DDR
Loc: Virginia Beach, VA
This is my first post. I live on the Chesapeake Bay and enjoy beautiful sunsets. I would lie to know how my UHH friends set their cameras up for the best exposures. My camera is a Nikon D3000. I have a prime lense, an 18-55mm, a55-200mm and a 70-300mm lense. I use the M mode for most of my exposures. I value your opinions. Thanx.....
Erv
Loc: Medina Ohio
Hi DDR! and welcome to the site. Pretty hard to give you any help on this one. Every Sunset is different. Post a few of your shots and let us see what you are taking. And then we can go from there.
Erv
BHC
Loc: Strawberry Valley, JF, USA
Sunsets are generally around EV-11. At ISO 100, this means a STARTING point of around f/8 @ 1/30 sec. Of course, as Erv says, every sunset is different. If you don't have any pictures to post yet, start with the above guideline, bracket your exposures and post a few shots. If you are shooting just the sunset (and distant clouds, mountains, skylines, etc.), don't worry about DOF. Use the aperture that gives you the best resolution. Good luck.
Bmac
Loc: Long Island, NY
DDR wrote:
This is my first post. I live on the Chesapeake Bay and enjoy beautiful sunsets. I would lie to know how my UHH friends set their cameras up for the best exposures. My camera is a Nikon D3000. I have a prime lense, an 18-55mm, a55-200mm and a 70-300mm lense. I use the M mode for most of my exposures. I value your opinions. Thanx.....
DDR, I have a couple rules I try to follow. Keep in mind that spectacular sunsets are common, so make them uncommon. Your already on M, make sure you're also on manual focus. Use live-view if you can't see the focus , them turn it off after focus.
Make it uncommon by putting a second element into the foto. Boats, rocks, birds, trees, something to give it a subject. Plan to spend an hour. Start shooting early and stay past the "blue hour". Take a flashlight and do some light painting during the blue hour or use a flash to illuminate rocks, trees, waves etc. Get creative!
Oh, and don't forget to keep the horizon a horizon (level) and don't split the foto.
I'll skip the tech stuff, you'll get lots of that.

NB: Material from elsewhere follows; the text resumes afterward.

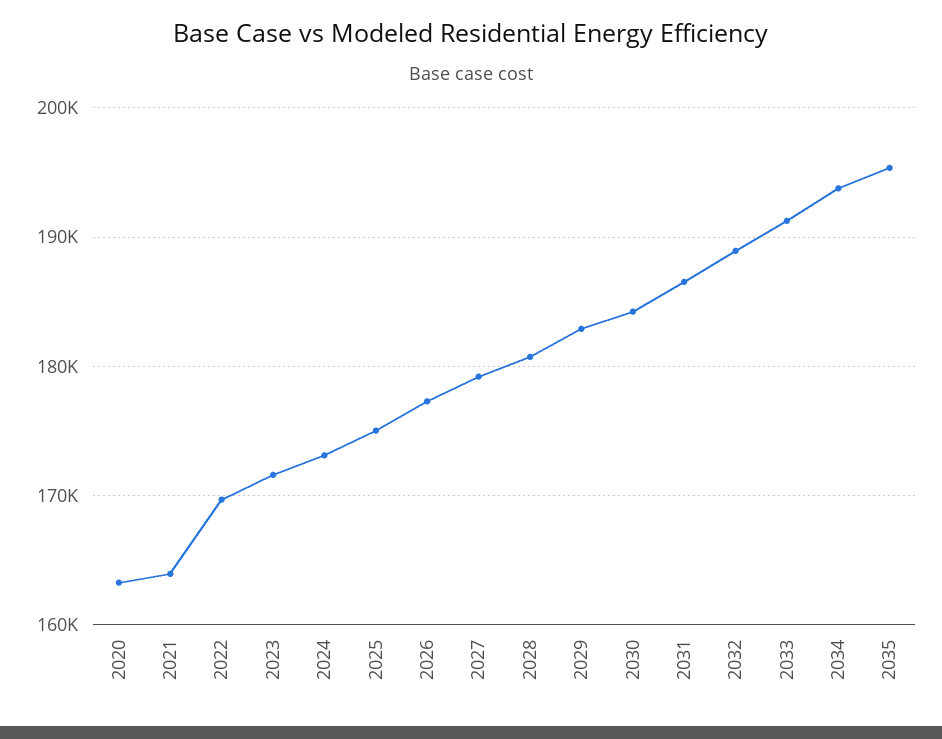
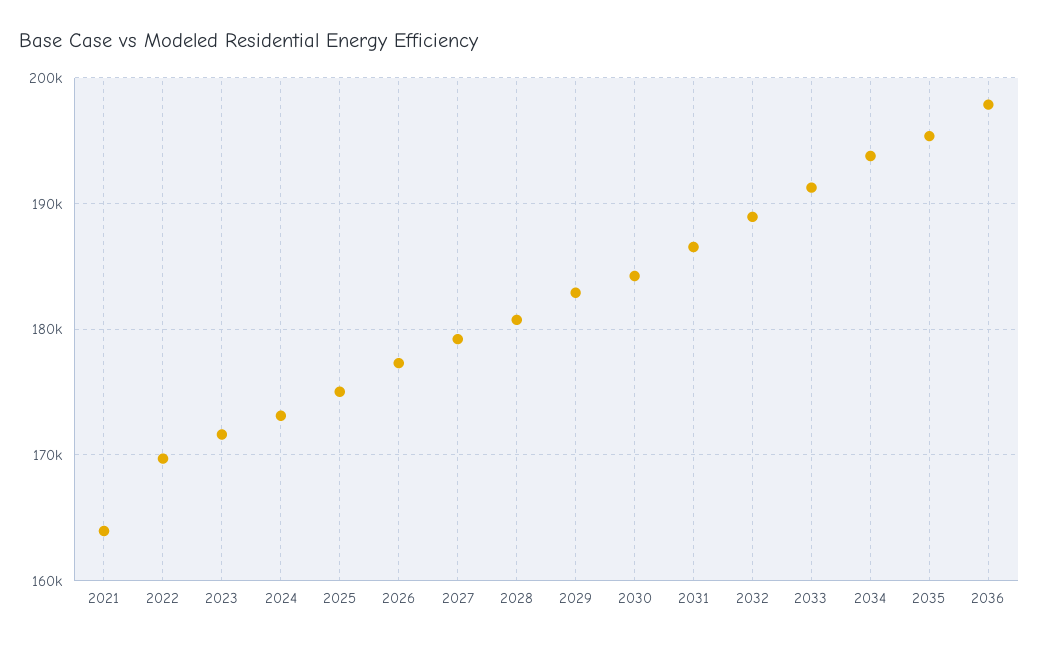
2020: 163000 -> none
2036: none -> 198000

Good luck and have fun. Show'em to us!
After you master sunsets, try turning around to see beautiful light from yet another perspective on things otherwise mundane or over looked...there is IMO a bigger world behind you at sunrise and sunsets as beautiful as they are.
SharpShooter why would you turn live view off? I leave mine on so that the mirror will be locked up and have less vibration. Thanks
This site was really helpful. Thanks for sharing.

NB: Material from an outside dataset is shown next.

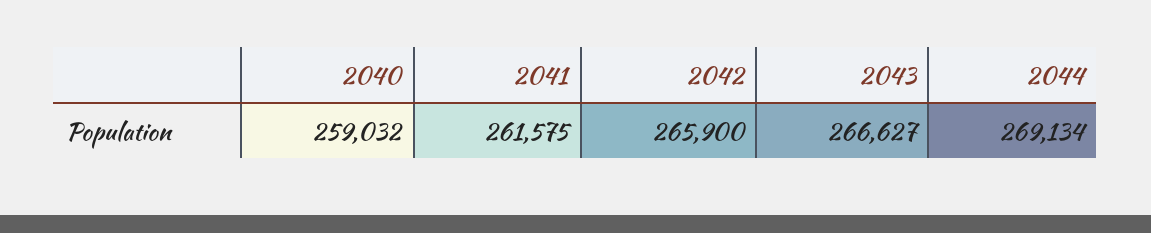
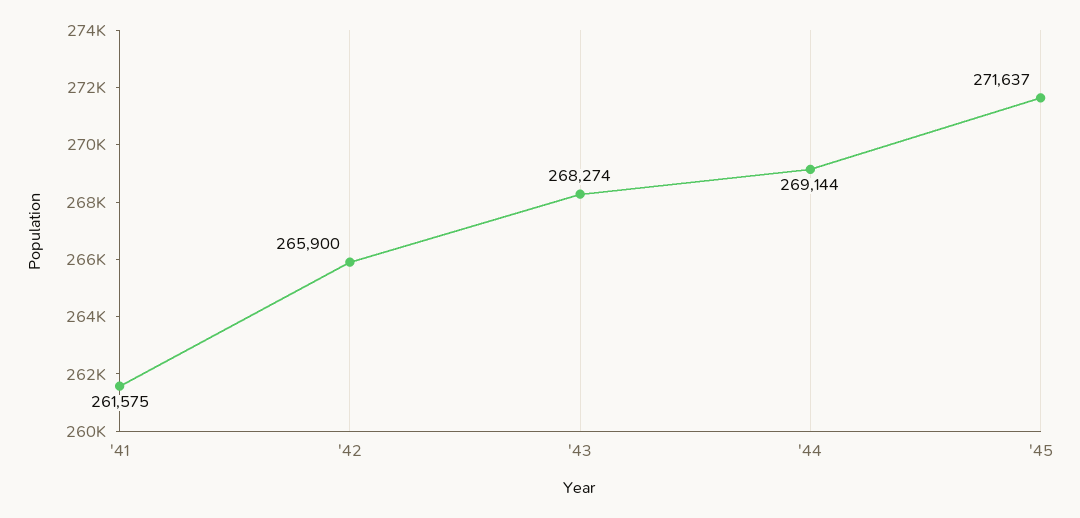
2040: 259032 -> none
2043: 266627 -> 268274
2044: 269134 -> 269144
'45: none -> 271637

I usually shoot in manual exposure mode with two exceptions. One is taking pictures of grandkids running around and the other is sunsets.
This one was taken in aperture priority allowing the camera to set exposure over the series of about thirty shots in five minutes.
PrairieSeasons wrote:
I usually shoot in manual exposure mode with two exceptions. One is taking pictures of grandkids running around and the other is sunsets.
This one was taken in aperture priority allowing the camera to set exposure over the series of about thirty shots in five minutes.
Lots of wonderful hints in these posts. Yet, sometimes the event is so fleeting you just pull out you phone to grab it and share it.
Sunset with my iPhone
I too live on the Bay. Virginia Beach. I shoot to preserve the highlights details and let the shadows fall where they may. Foreground object often go into silhouette so I try to keep them recognizable by their shape. The only other compositional suggestion I can offer is keep your horizon level and low to emphasize the sky detail and high to emphasize the water/foreground.
PrairieSeasons, I really like your sunset shot - well done
twitcher32 wrote:
PrairieSeasons, I really like your sunset shot - well done
Thank you very much. By the way, I wasn't able to get that shot in Fargo.
Bmac
Loc: Long Island, NY
wowbmw wrote:
This site was really helpful. Thanks for sharing.